I have found that courses vary accoording to who sets them up. Some are really slow boring first and second gear stuff with ridiculously narrow gates. But with other organizers we'll get a nice flowing course with wider gates. And I've gotten into third gear and could carry some speed through the corners. These are what I enjoy. 

This isn't to scale, the course was much larger than what it looks like here, but we ran on a course like this recently in Monticello, NY. It was excellent.


----------



## ccj_drivinaround (Sep 12, 2003)

blownb310 said:


> I hear you. I stick with rallycross because its affordable.
> 
> What organization puts on the rallycrosses in your region? How would you rate the courses you run on?
> 
> ...


The rocky mountain region is fortunate to have excellent and dedicated staff to hosting great rally-x events. In the winter they are snow & ice races, and in the summer they are held in a variety of locations. This weekend is the first night rallycross...unfortunately I can't go. It is sponsored by the SCCA here. The courses have always been really fun and average maybe 90-100 seconds in length. The format includes 3 runs clockwise, and three counterclockwise....all 6 times are added up for the final score. Safety is the primary concern, and so finish-box penalty cones are worth 30 seconds. The events I"ve attended have had plenty of ruts, mud, silt, sand, and minor elevation changes. They are always technical, so I'm not getting into 3rd gear. But as you know, the SE-R is pretty fast in 2nd. The classes are open, G5, G2, PGT, and Production....and so lend themselves to other amateur and pro-rally events. I wish I could do more events, but I have classes on Saturdays...and so it unfortunately severely limits my driving opportunities. The courses are pretty nice, and the crowd there is unpretentious and a lot of fun to race with.


----------



## Vector (Aug 18, 2005)

Yep.










My car has also run as course opening for the Shooting Star Rally in northern MN, and will see more rally duty as time goes on.

At that event there were three B13s, my SE-R, another black SE-R, and a white NX2K.

Image Gallery

I'll have to get a newer pic of my car. It's now lifted (to clear rocks on stages), has a bank of rally lights across the front, a silly-looking 1/2 wave 2M antenna for rally communications, and is slowly becoming red instead of black.


----------



## blownb310 (Jun 10, 2002)

Vector said:


> My car has also run as course opening for the Shooting Star Rally in northern MN, and will see more rally duty as time goes on.
> 
> At that event there were three B13s, my SE-R, another black SE-R, and a white NX2K.
> 
> I'll have to get a newer pic of my car. It's now lifted (to clear rocks on stages), has a bank of rally lights across the front, a silly-looking 1/2 wave 2M antenna for rally communications, and is slowly becoming red instead of black.

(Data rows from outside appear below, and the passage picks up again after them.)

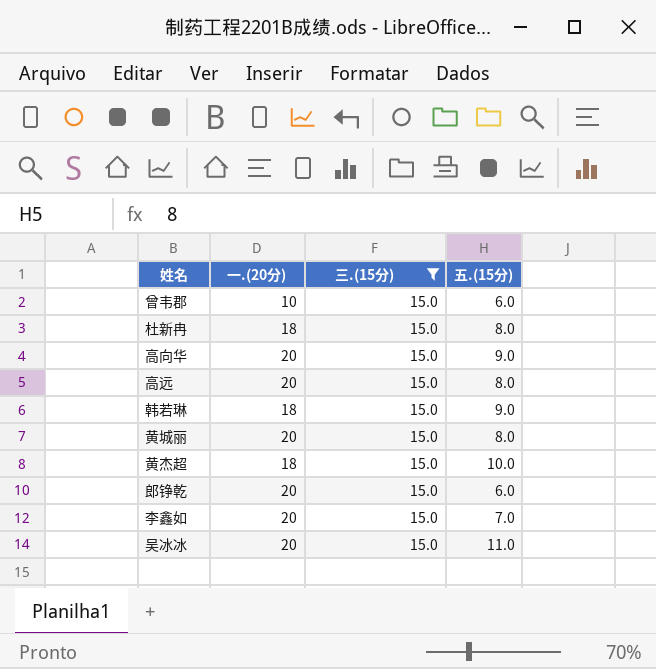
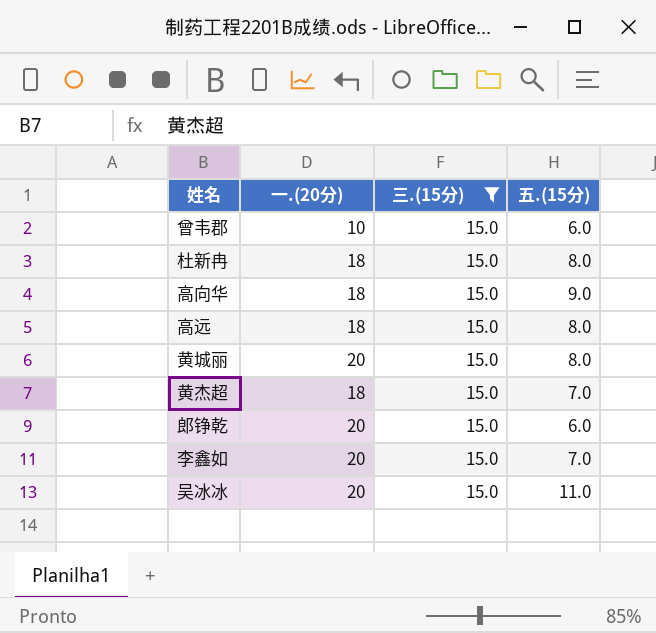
row 韩若琳: 18 | 15.0 | 9.0 -> none
高向华 | 一.(20分): 20 -> 18
高远 | 一.(20分): 20 -> 18
黄杰超 | 五.(15分): 10.0 -> 7.0

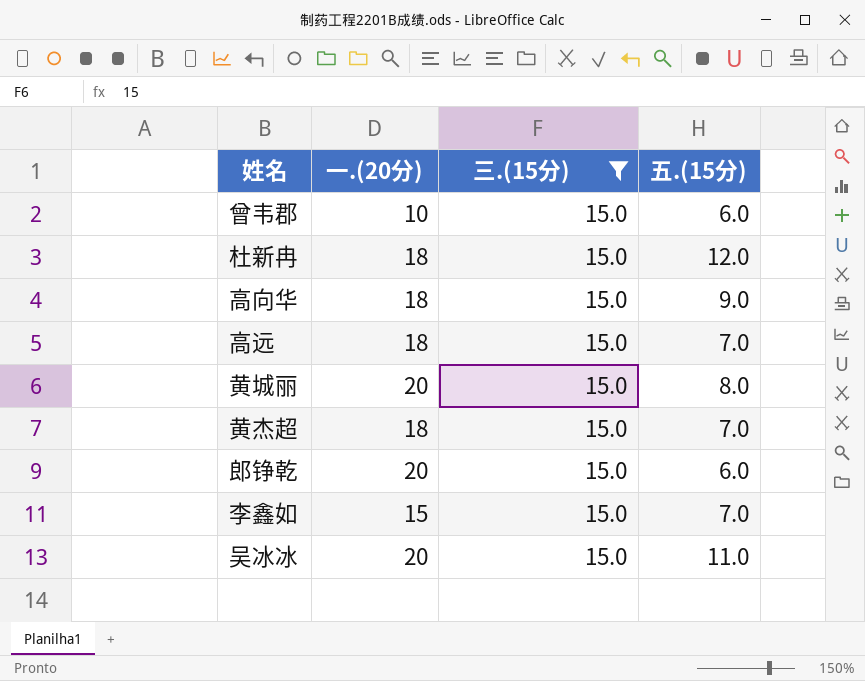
杜新冉 | 五.(15分): 8.0 -> 12.0
高远 | 五.(15分): 8.0 -> 7.0
李鑫如 | 一.(20分): 20 -> 15

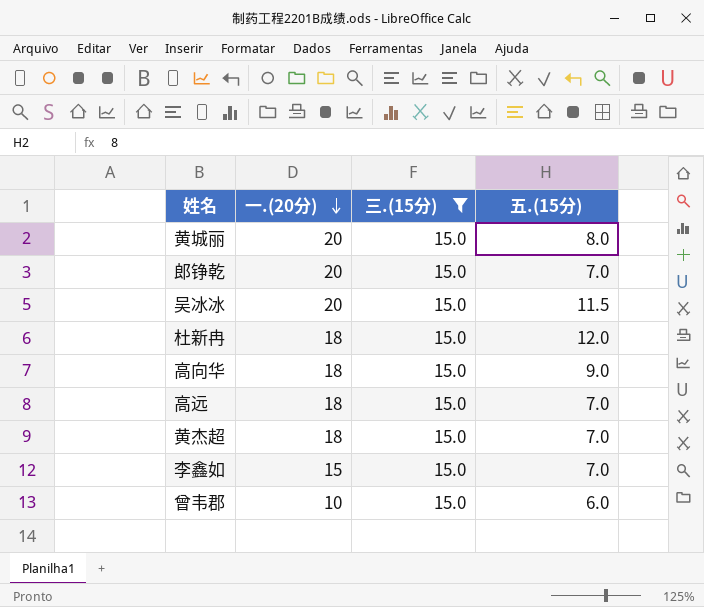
row order: none -> 一.(20分) descending
郎铮乾 | 五.(15分): 6.0 -> 7.0
吴冰冰 | 五.(15分): 11.0 -> 11.5

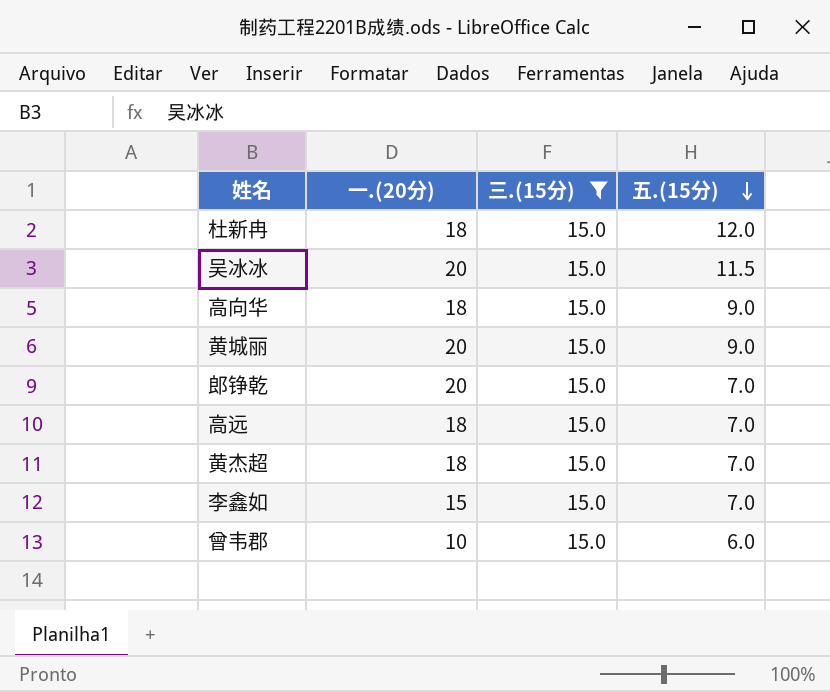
row order: 一.(20分) descending -> 五.(15分) descending
黄城丽 | 五.(15分): 8.0 -> 9.0

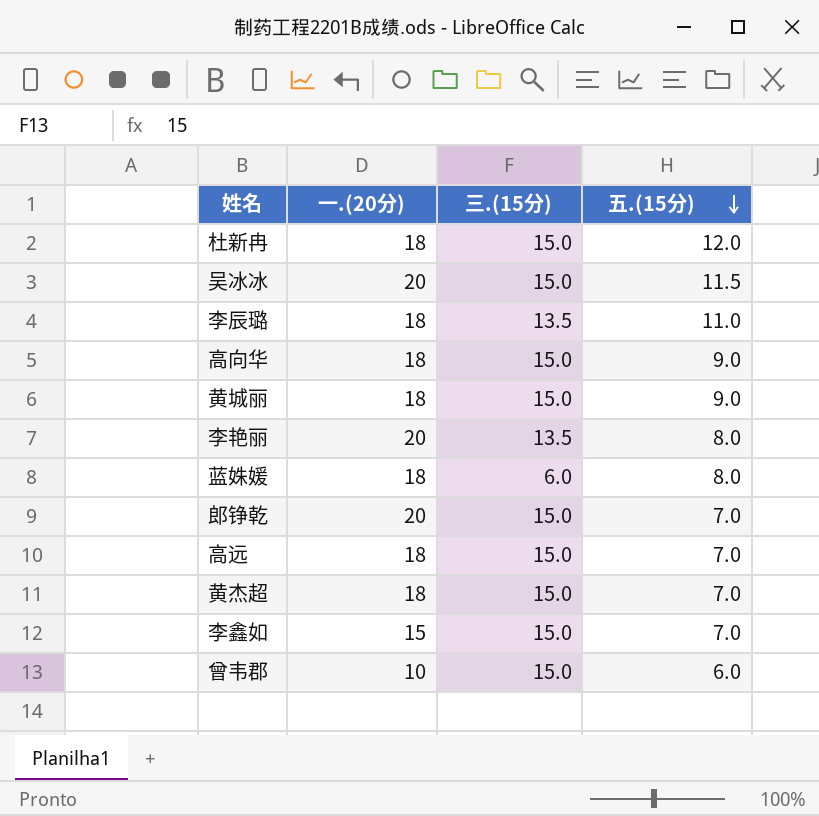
filter: 三.(15分) = 15.0 -> none
黄城丽 | 一.(20分): 20 -> 18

 Great to hear that the B13's are well represented in the MN rallycross scene. 

How did you go about raising the ride height on your SE-R? 

I'd love to see some updated pics. :thumbup:


----------



## blownb310 (Jun 10, 2002)

Vector said:


> I'll have to get a newer pic of my car. It's now lifted (to clear rocks on stages), has a bank of rally lights across the front, a silly-looking 1/2 wave 2M antenna for rally communications, and is slowly becoming red instead of black.


What the state of affairs for this SE-R nowadays? Still opening rallies with it Vector? 

Would love to hear an update and maybe a pic or two!

Mike


----------



## Vector (Aug 18, 2005)

LOL. Just ran across the thread notification from that last post in March.

Anyhow, the car above is no more, it went off to the crusher this summer.

The engine, transmission, and a lot of other parts are in my garage and shed, however. The car was just too rusty to develop much.

What I did instead was buy a '91 that had lived most of it's life in Texas. It's got zero rust, but some front end damage I'm in the process of repairing.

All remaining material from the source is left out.